The controversial Arthur Posnansky, who linked Tiahuanaco with Aztlan, the mythical “white” island homeland of the Aztecs investigated them in the early 20th century. The similarity of Aztlan with the name of Plato’s city has excited some straw-clutching Atlantis seekers into claiming a definite connection between the two.
Posnansky also noted that the expected alignments of structures at Tiwanaku were offset by an amount that suggested their construction at a time when they would have been correctly aligned to the cardinal points. He, after many years of study, was convinced that Tiahuanaco was the oldest civilisation on Earth [516] dating it to around 15,000 BC, which he later reduced to 10,000 BC.
In the 1920s, Edmund Kiss studied the ruins of Tiwanaku and concluded that it had been constructed by Nordic refugees from Atlantis which had been destroyed by a falling moon! His ideas were enthusiastically received back in Nazi Germany.
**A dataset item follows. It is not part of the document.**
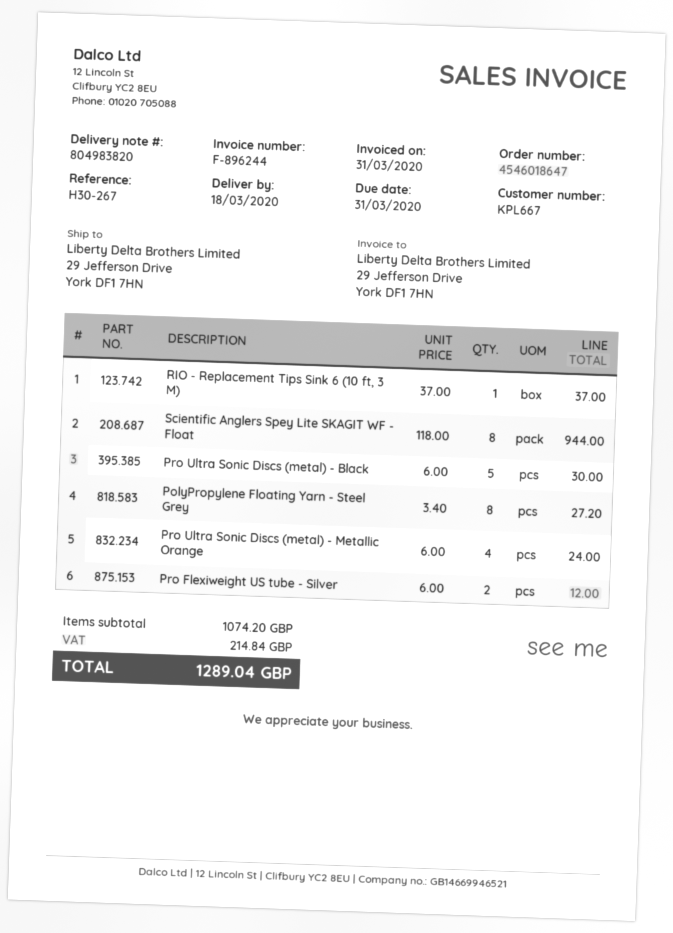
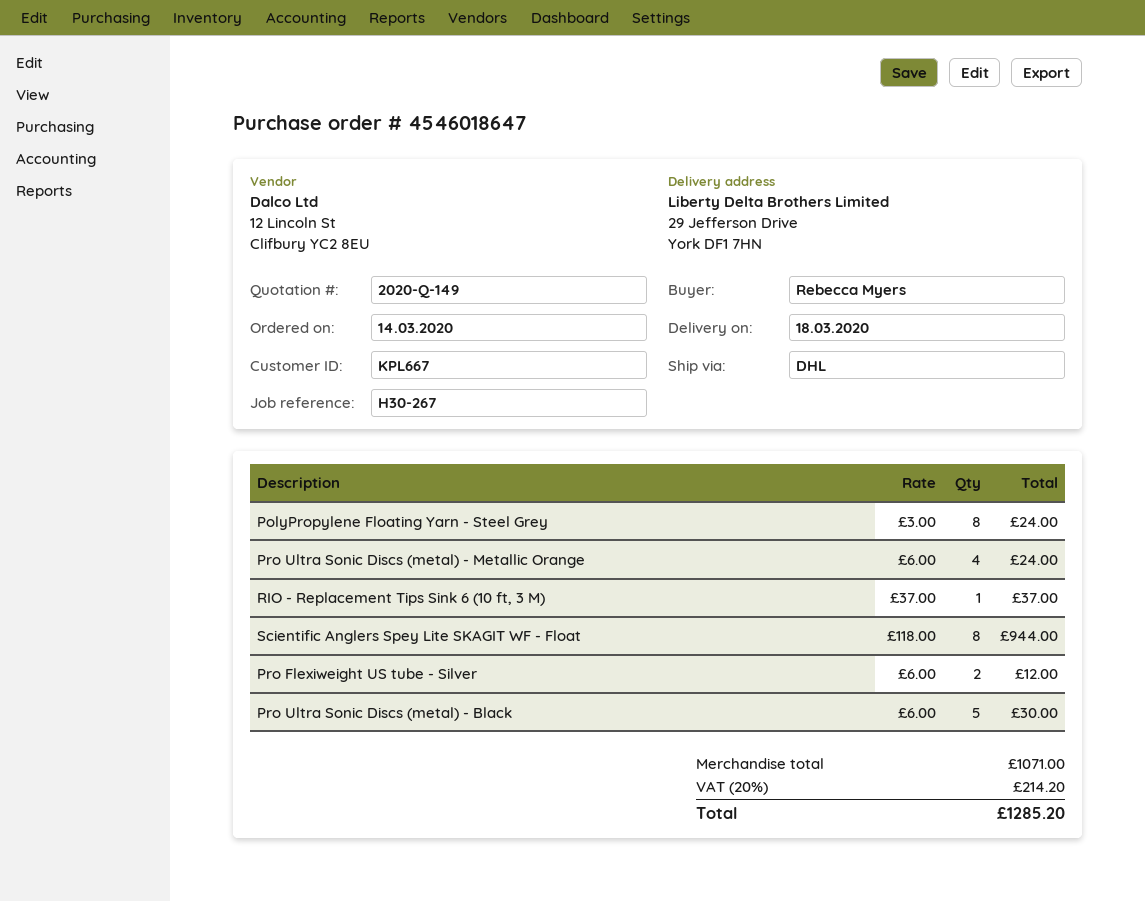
PolyPropylene Floating Yarn - Steel Grey: 8 x 3.40 = 27.20 -> 8 x 3.00 = 24.00
subtotal: 1074.20 -> 1071.00
tax: 214.84 -> 214.20
total: 1289.04 -> 1285.20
A further expedition was planned but never materialised because of the start of World War II.(u)
Dr Graham Holton, an Australian commentator has written about the pseudo-science practised in the early 20th century at Tiwanaku by the likes of Posnansky and Kiss and endorsed by Hörbiger and Hans Bellamy(al)(am).
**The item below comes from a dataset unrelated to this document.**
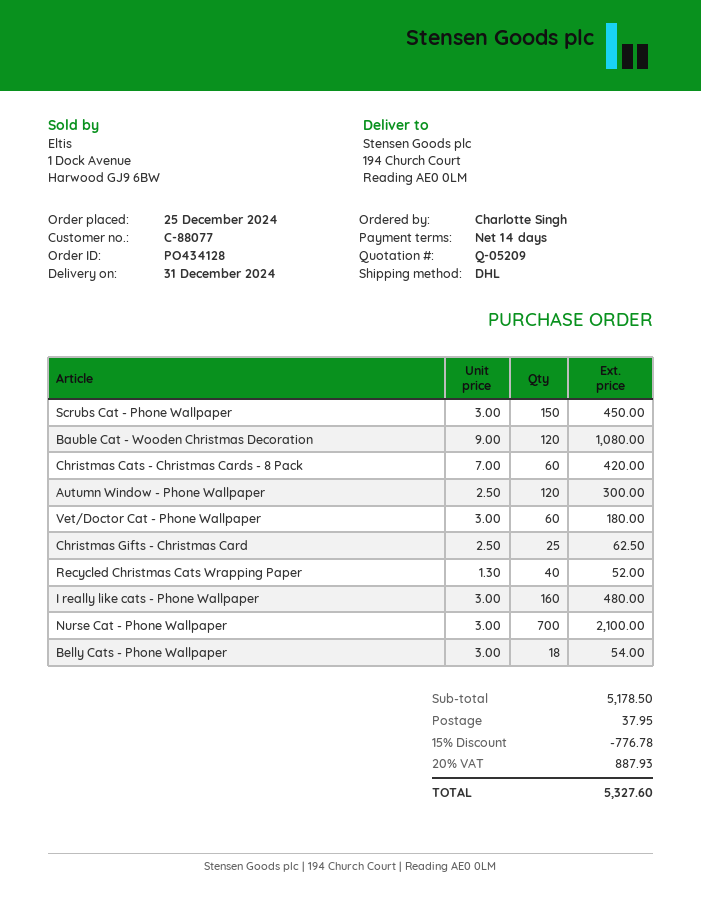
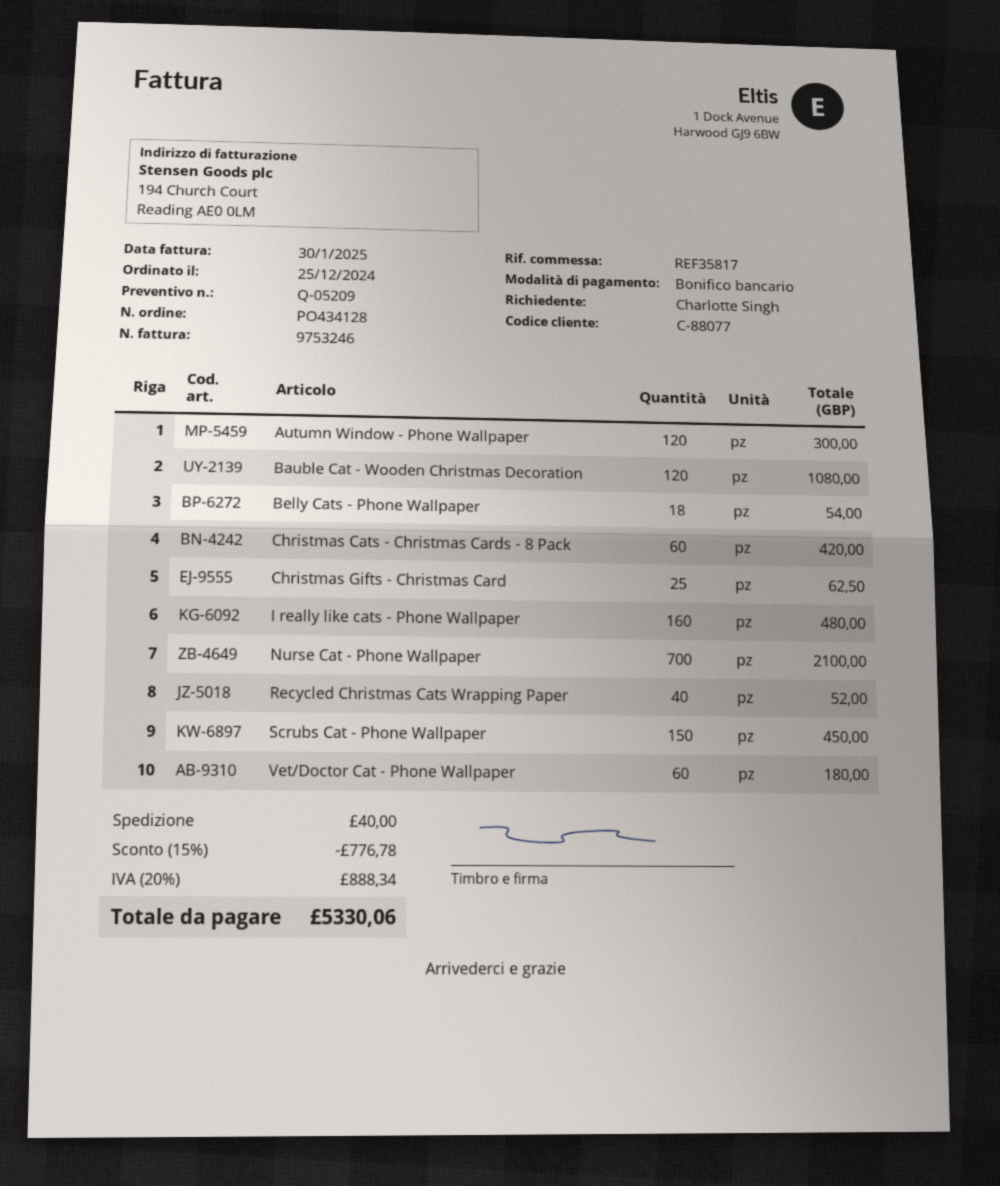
shipping: 37.95 -> 40.00
tax: 20% = 887.93 -> 20% = 888.34
total: 5327.60 -> 5330.06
Although, as you can see below, Posnansky’s work and particularly his dating of Tiwanaku has been rejected by many, he still has supporters. In Graham Hancock‘s 1995 book Fingerprints of the Gods [275], he supported Posnansky’s date, referring to his work throughout the book. Ian Alex Blease, a devout sceptic took issue with this endorsement (aa). For my part, I note that Hancock was happy to support Posnansky in ‘Fingerprints’, but in America Before [1680], despite its title, he gives Posnansky’s date no mention, perhaps because it clashed with his new date for the destruction of his ‘Lost Civilisation’!
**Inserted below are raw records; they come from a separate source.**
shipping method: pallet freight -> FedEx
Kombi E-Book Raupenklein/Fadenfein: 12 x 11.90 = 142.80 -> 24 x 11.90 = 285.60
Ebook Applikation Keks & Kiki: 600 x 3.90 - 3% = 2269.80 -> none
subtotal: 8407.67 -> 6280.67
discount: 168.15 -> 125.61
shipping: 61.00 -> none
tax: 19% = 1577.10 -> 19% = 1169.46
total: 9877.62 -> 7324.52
>>Hancock has been highly critical of Carbon-14 as a dating method, particularly for megalithic sites and specifically Tiwanaku. The late Garrett Fagan took issue with Hancock regarding the dating of Tiwanaku in a 2000 post on Hancock’s site(ar). Hancock responded with a challenge to Fagan that led to a further article from him(aq). The temperature rose with a further article from Hancock(as).<<
Charles Orser Jnr. debunked Posnansky’s dating in a 2001 article(k) as did Paul Heinrich(n).
Marin, Minella & Schievenin [972.97] “Between 1927 and 1930 several scientists, including Hans Ludendorf, at the time director of the Astronomical Observatory of Potsdam; astronomer Arnold Kohlshutter, University of Bonn; Dr Rolf Muller, University of Potsdam and Dr Friedrich Becker, Specula Vatican, meticulously checked the archaeological-astronomical research of Posnansky for accuracy. After three years of work these scientists corroborated his thesis.”
Before retirement, R. Cedric Leonard supported Posnansky’s early date for Tiwanaku citing a number of atronomers who endorsed his chronology. “Between 1927 and 1930 Prof. Posnansky’s conclusions were studied intensively by a number of authorities. Dr. Hans Ludendorff (Director of the Astronomical Observatory of Potsdam), Friedrich Becker of the Specula Vaticana, Prof. Arnold Kohlschutter (astronomer at Bonn University), and Rolf Müller (astronomer of the Institute of Astrophysics at Potsdam) verified the accuracy of Posnansky’s calculations and vouched for the reliability of his conclusions.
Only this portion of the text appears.